# Work required
In the entries that follow, the line with "ADULT GOTHIC VAMPIRE" opens the range and the line with "total: 9548.83 -> 9296.66" closes it; repeat that range exactly, both lines included.
##### Data records #####
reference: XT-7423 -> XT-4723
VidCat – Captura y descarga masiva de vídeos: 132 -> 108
#####
##### Data records #####
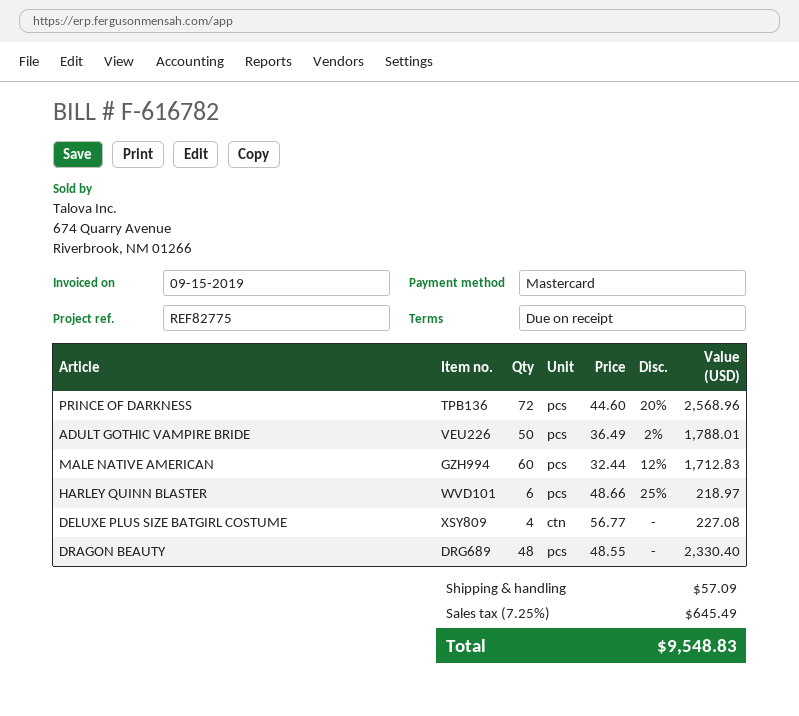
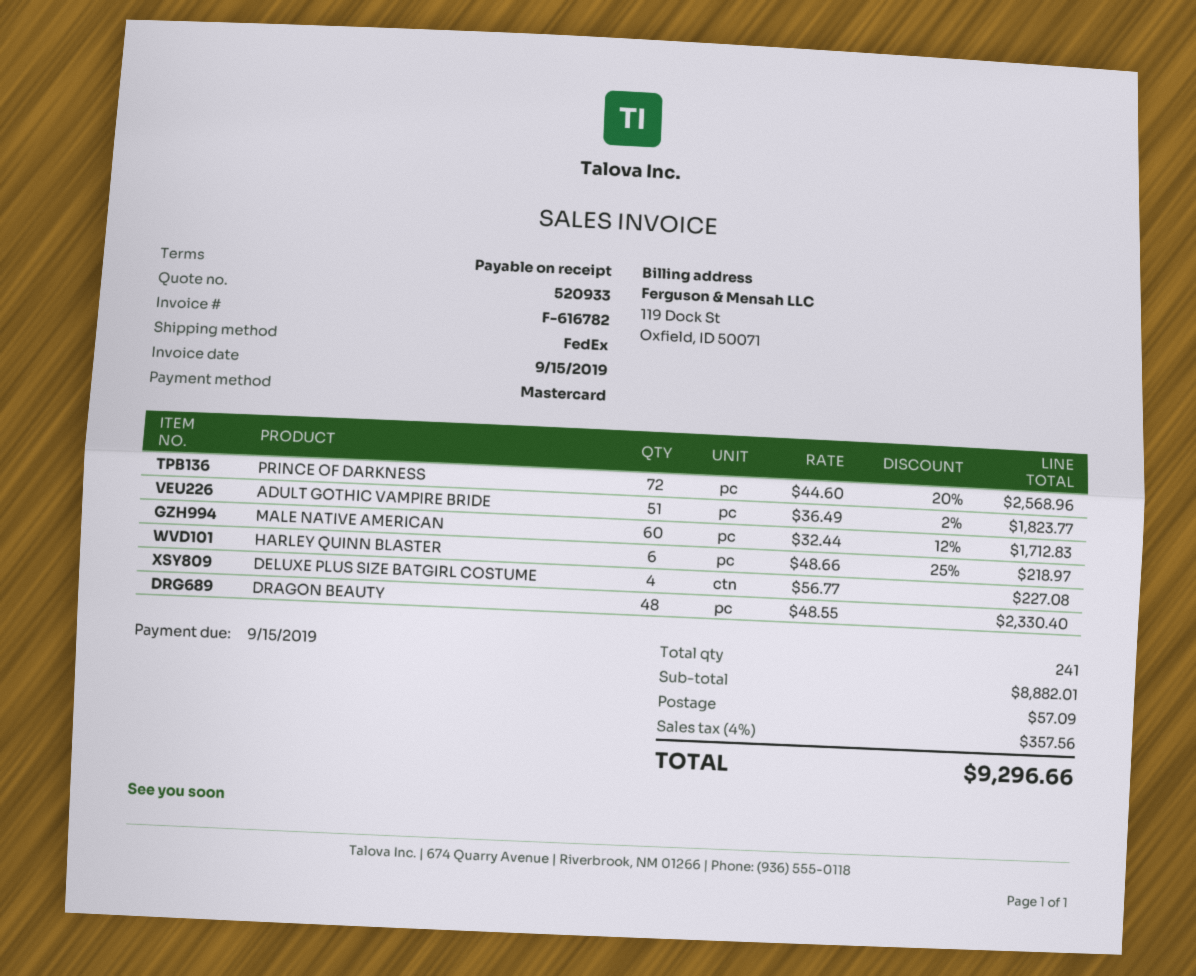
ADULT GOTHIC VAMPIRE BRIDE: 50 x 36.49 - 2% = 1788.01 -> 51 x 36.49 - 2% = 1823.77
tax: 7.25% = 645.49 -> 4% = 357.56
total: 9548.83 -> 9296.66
#####
# Result of this exercise
ADULT GOTHIC VAMPIRE BRIDE: 50 x 36.49 - 2% = 1788.01 -> 51 x 36.49 - 2% = 1823.77
tax: 7.25% = 645.49 -> 4% = 357.56
total: 9548.83 -> 9296.66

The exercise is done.